Rare Book Monthly

Articles - August - 2013 Issue

AltaVista RIP

Alta Vista during its heyday.

Alta Vista during its heyday.

This is not a story about books. There... now that I have lost most of my readers, I can write about whatever I want. This is about how access to information changes. Once slowly, changes now flash by as quickly as you can unwind an 8-track tape. And yes, there are comparisons to bookselling.

The 1990s began with small bookshops trying to fight off the large chains. It ended with the chains trying to fend off internet sellers. It all happens so fast. A few become large, the rest either disappear or find a niche where they can outperform the giants. There really isn't much other space. Evolve or die applies to bookselling as surely as it does to dinosaurs. And to the internet. We are entering another time of change for bookselling, but that is an issue for another day. For now, we will take a look back at an early giant of the internet. RIP, AltaVista.

My own introduction to the internet came in the second half of the 1990s. There were lots of alternatives if you wanted to search that vast universe of information out there you never could access before. An internet search was filled with excitement then. Basically, there were two types of search sites. There were the directories. Frequently compiled by hand, they placed links to sites under topic headings. Yahoo had the most notable one, but there was LookSmart, Overture and thousands of smaller ones, the bigger ones trying to extract a fee from the sites they listed, the others hoping to get by on advertising. Does anyone ever use a directory any more?

The second way to search the internet was through a search engine. There were lots, each with its own formula. America Online (AOL), which was the largest online service provider in the era of dial-up, and their largest competitor, CompuServe, also provided search. So did early dial-up rival Prodigy. Non-service provider search engines were all over. Yahoo had a search engine as well as a directory. And there was Excite, Infoseek, Lycos, MSN, Snap, Ask Jeeves, HotBot, Inktomi, Webcrawler, and many others I have forgotten. But, the best of the lot was AltaVista. Most of the others were web portals, as Yahoo and AOL still are today. They provided news and everything else, search being just one feature. Not AltaVista. They offered search, that's all, but were the best at it. Sound familiar? Whatever their formula, and each search engine had its algorithm, AltaVista provided the best matches. I don't recall anyone ever turning AltaVista into a verb. I never said I was “Altavista-ing” anything, but I AltaVistaed a lot of topics in the late 1990s.

AltaVista was born in 1996. It was the child of Digital Equipment Corporation, another great tech name from the past. It moved on to Compaq in 1998 when DEQ was sold, then to CMGI. Remember CMGI? Gillette Stadium, home of the New England Patriots, was originally named CMGI Field. That's how big CMGI was. The Patriots never played a game on CMGI field. By the time construction was completed, the internet bubble burst and CMGI could no longer afford the naming rights. Those rights moved on to safety razor manufacturer Gillette. What an ironic backward twist of technology that was. In 2003, AltaVista moved on to Overture, which itself was taken over by Yahoo later that year. It has remained there ever since. At least until July 8, 2013. That is when Yahoo shut it down. Rest in peace, AltaVista.

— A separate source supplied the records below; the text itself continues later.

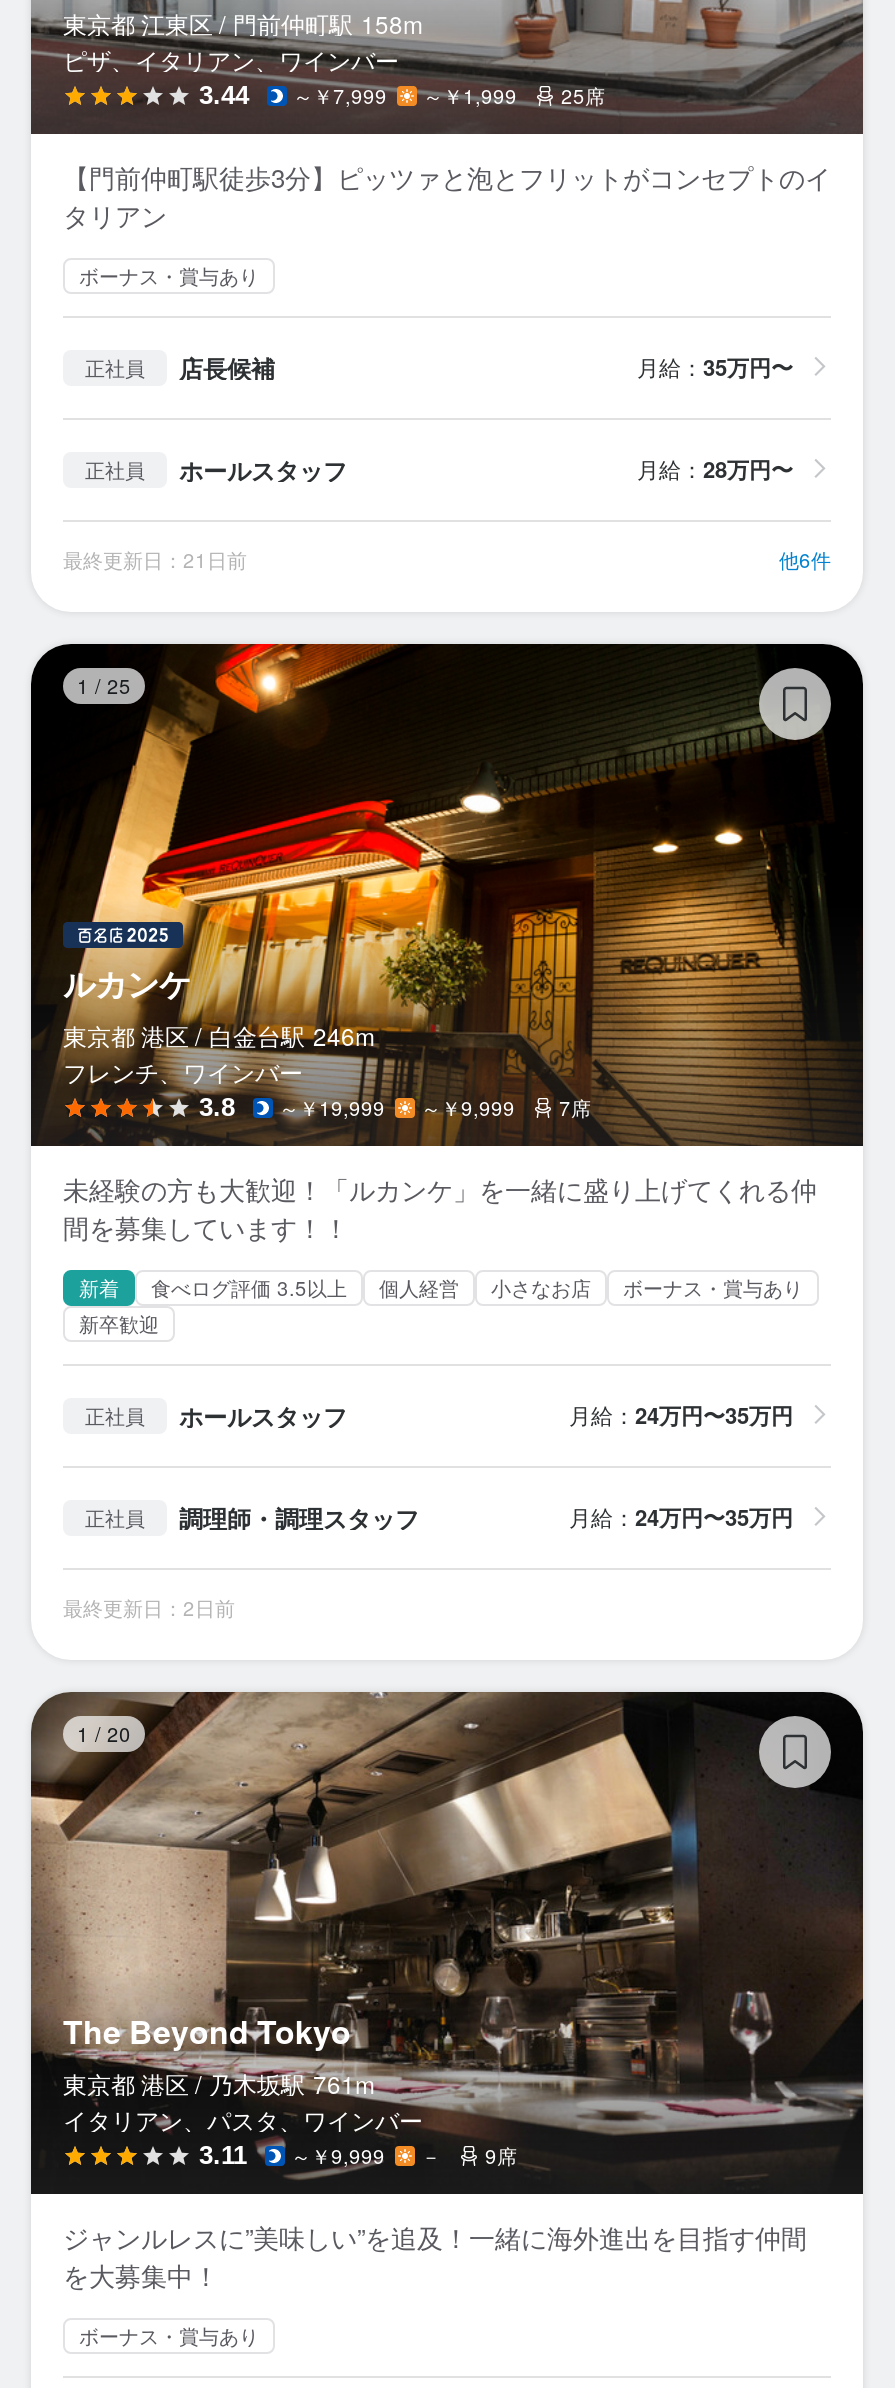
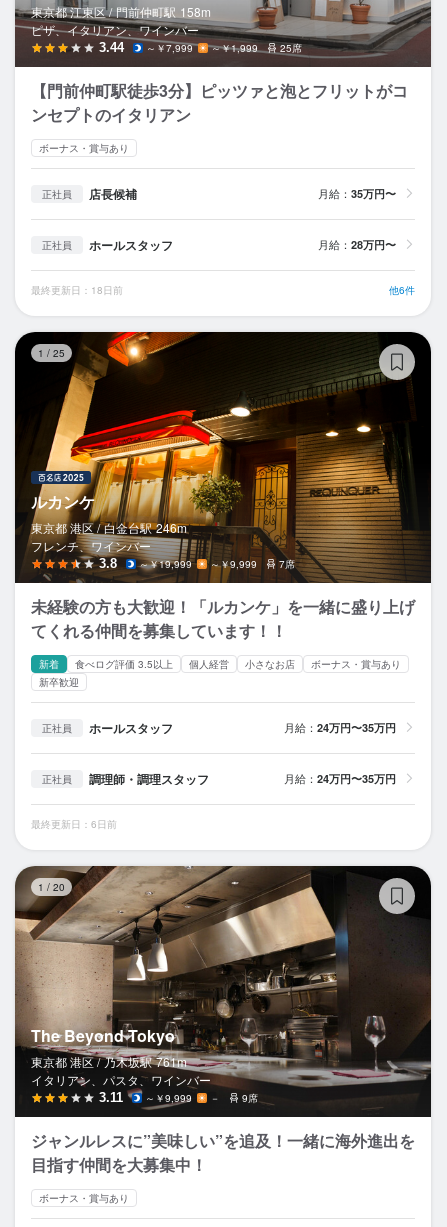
[63,546,247,574] 最終更新日：21日前 -> [31,283,123,297] 最終更新日：18日前
[63,1593,235,1621] 最終更新日：2日前 -> [31,817,117,831] 最終更新日：6日前

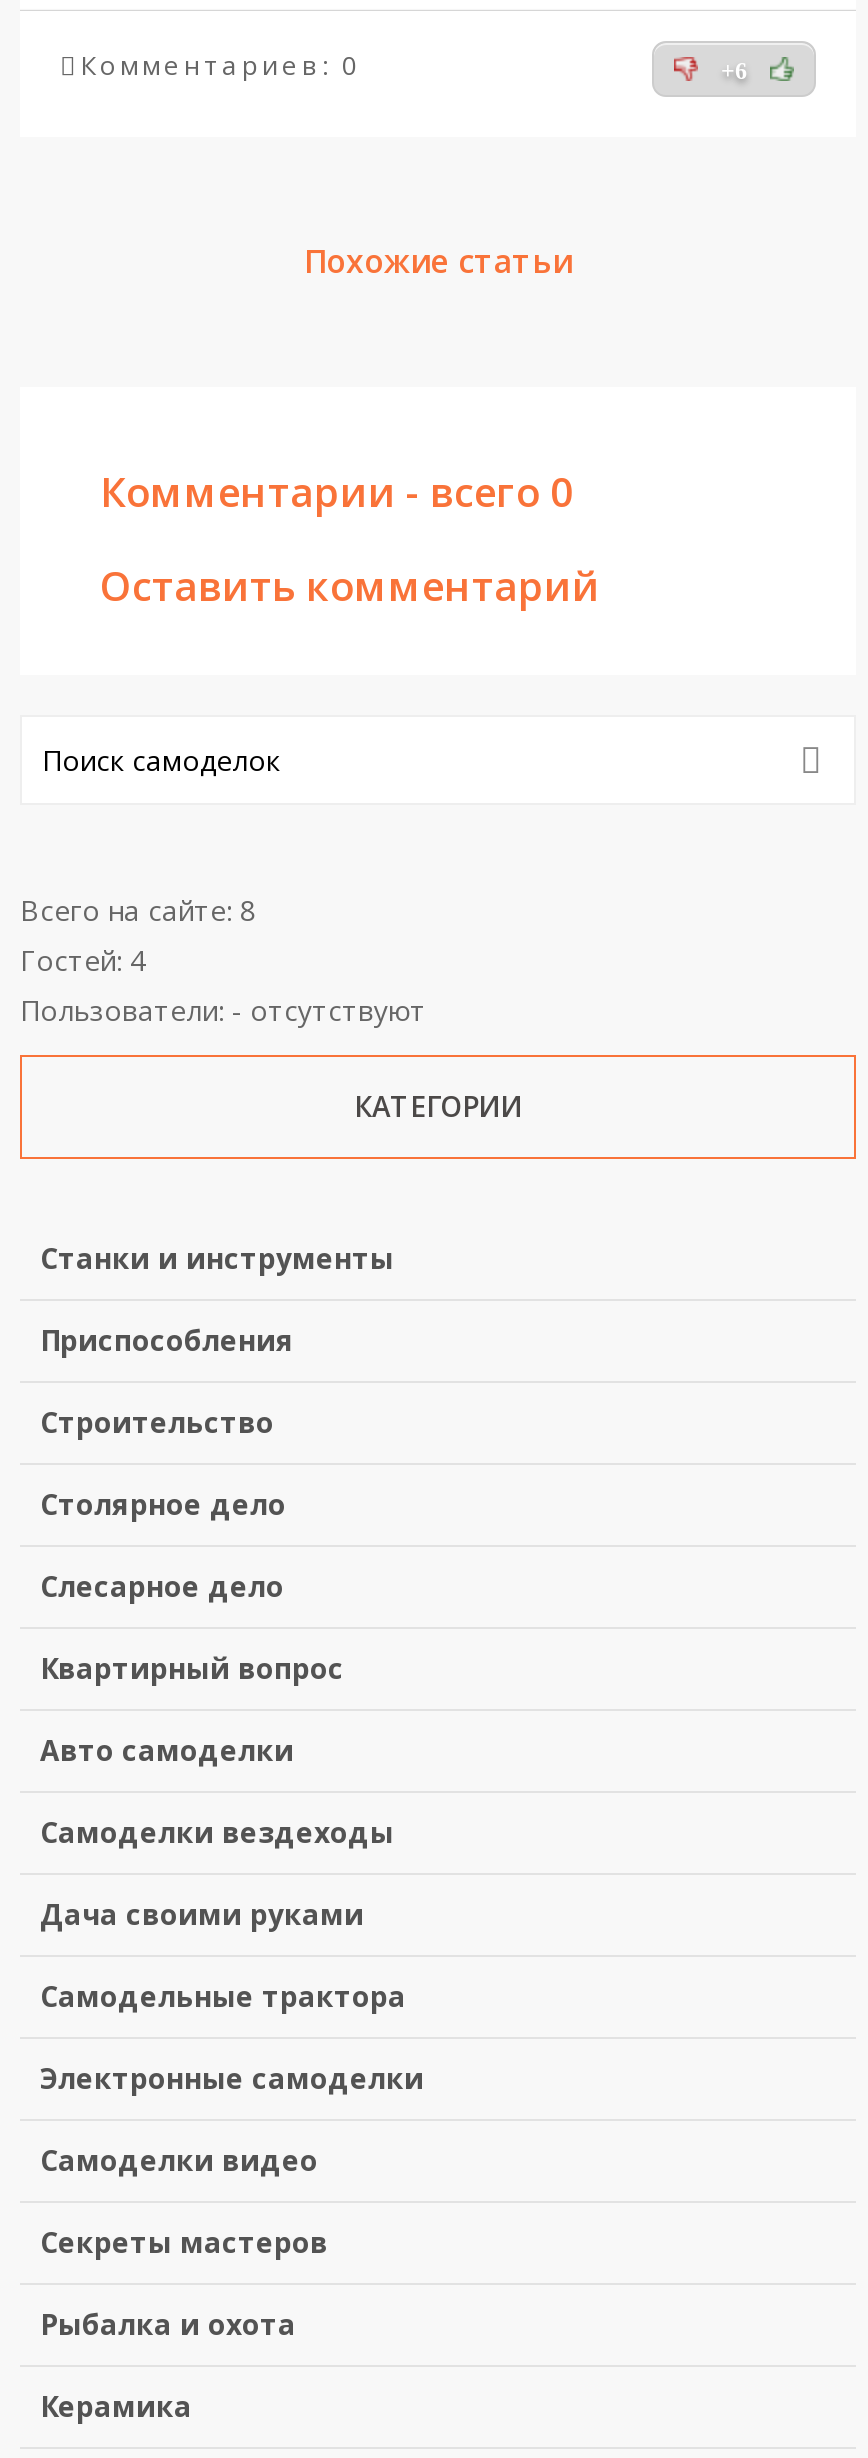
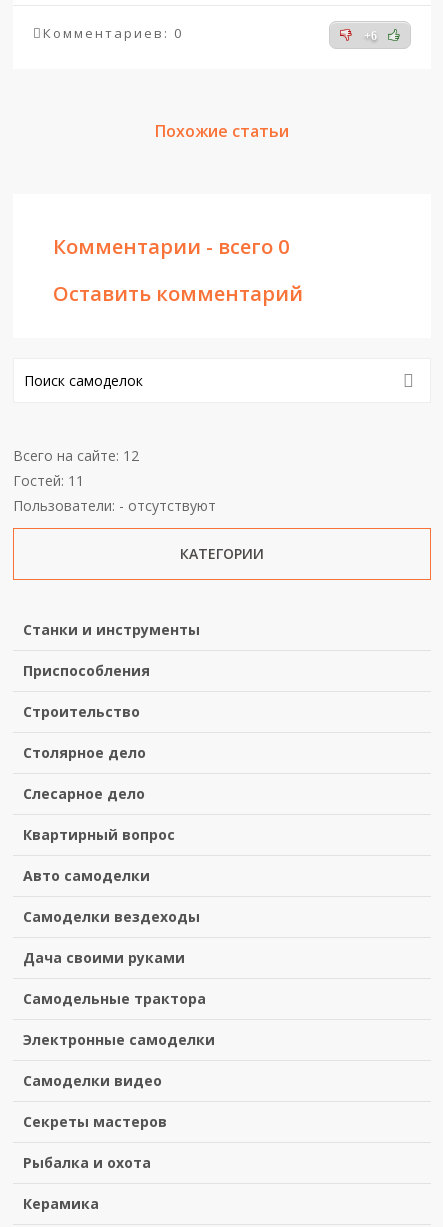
[20,892,256,930] Всего на сайте: 8 -> [13,446,139,465] Всего на сайте: 12
[20,942,146,980] Гостей: 4 -> [13,471,84,490] Гостей: 11

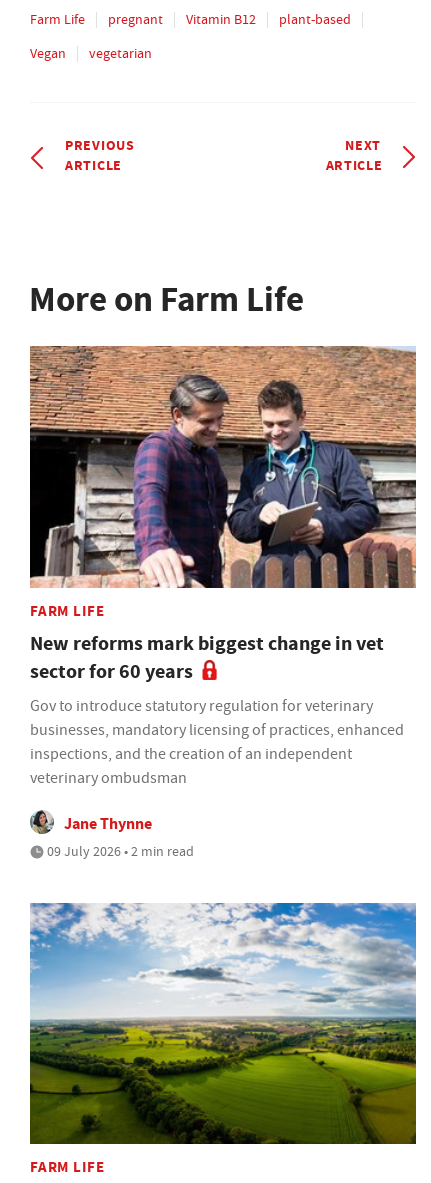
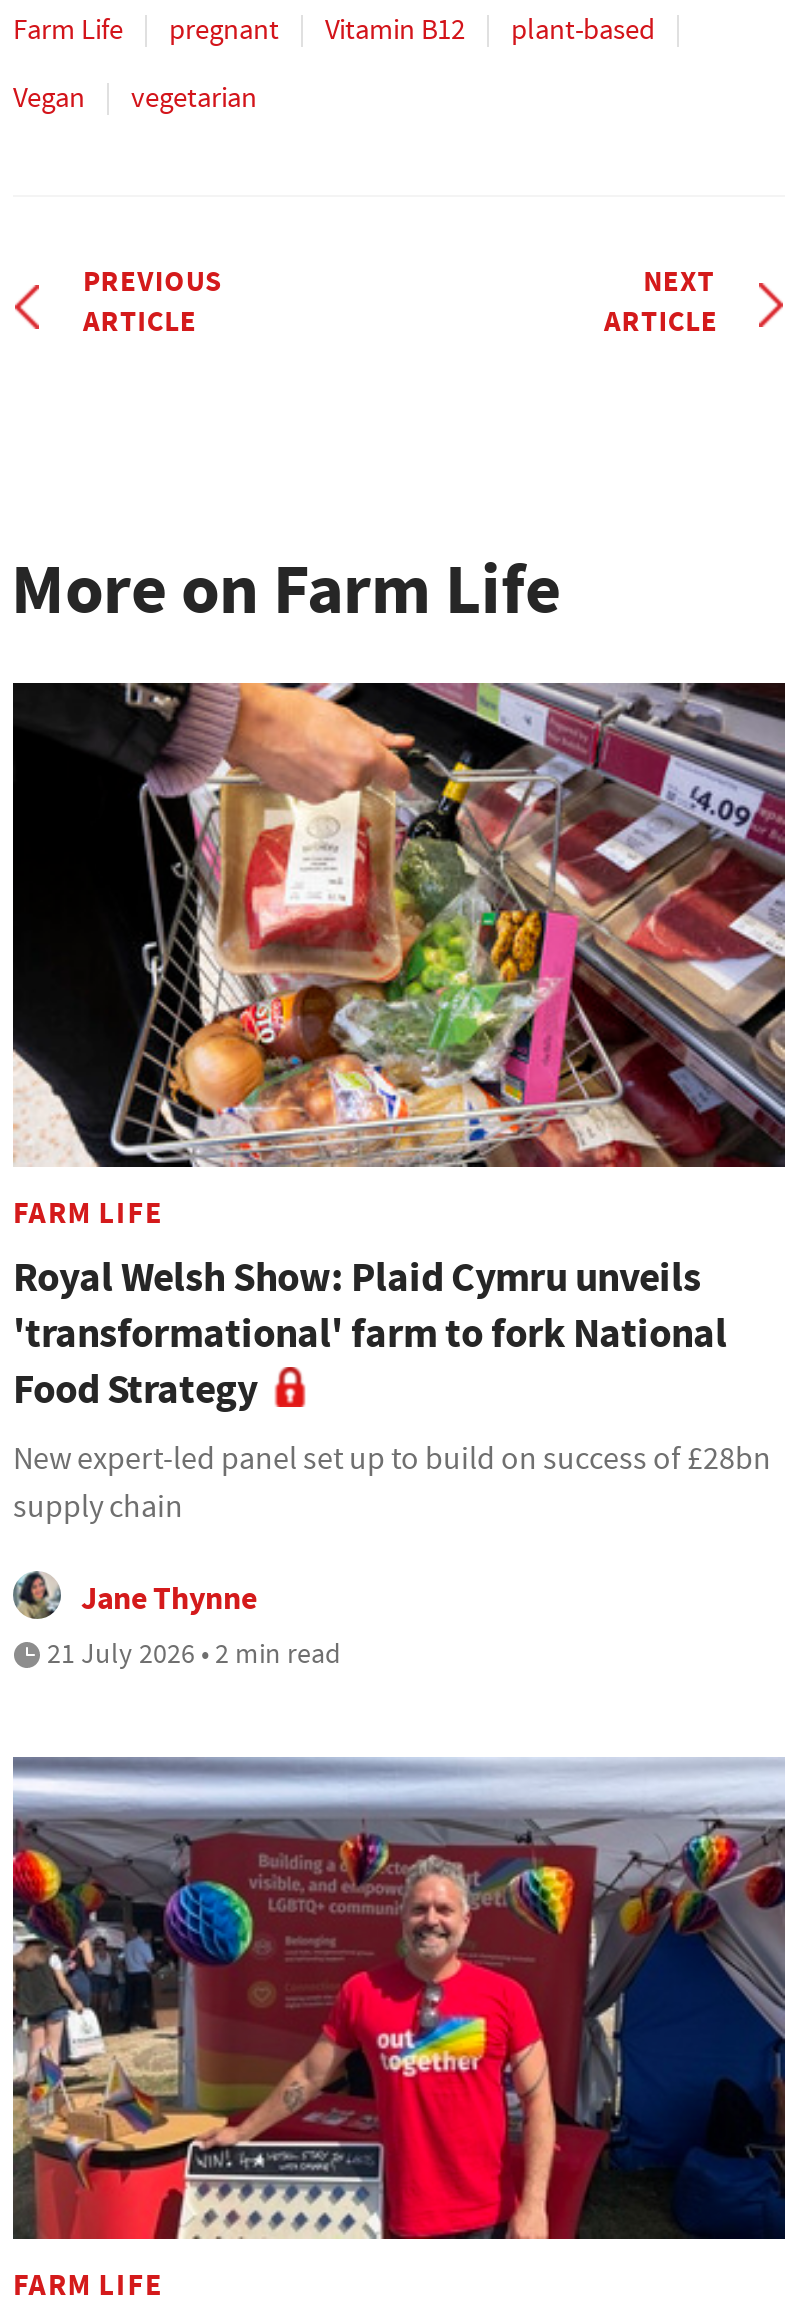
[29,345,417,589] [image] -> [11,681,787,1169] [image]
[30,630,404,788] New reforms mark biggest change in vet | sector for 60 years | Gov to introduce statutory regulation for veterinary | businesses, mandatory licensing of practices, enhanced | inspections, and the creation of an independent | veterinary ombudsman -> [13,1250,771,1526] Royal Welsh Show: Plaid Cymru unveils | 'transformational' farm to fork National | Food Strategy | New expert-led panel set up to build on success of £28bn | supply chain
[44,842,194,860] 09 July 2026 • 2 min read -> [41,1634,341,1670] 21 July 2026 • 2 min read
[29,902,417,1145] [image] -> [11,1757,787,2241] [image]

At the turn of the millennium, one of my jobs involved finding websites, directories and search engines to post links to my employer's website. Search engines might not know your website existed if you didn't tell them. One day in performing my AltaVista searches for sites I didn't know, I came across a new search engine with a funny name. It was called “Google.” Obviously, you can guess the rest of this story. AltaVista had turned itself into a web portal like Yahoo and AOL, Lycos and Excite, its owners believing there was a greater audience for these multi-purpose sites. Google was like the original AltaVista. Even today, while Google offers much more, its home page remains a simple search page, just as it was when I first stumbled across it. AltaVista later returned to simplicity, but by then it was too late.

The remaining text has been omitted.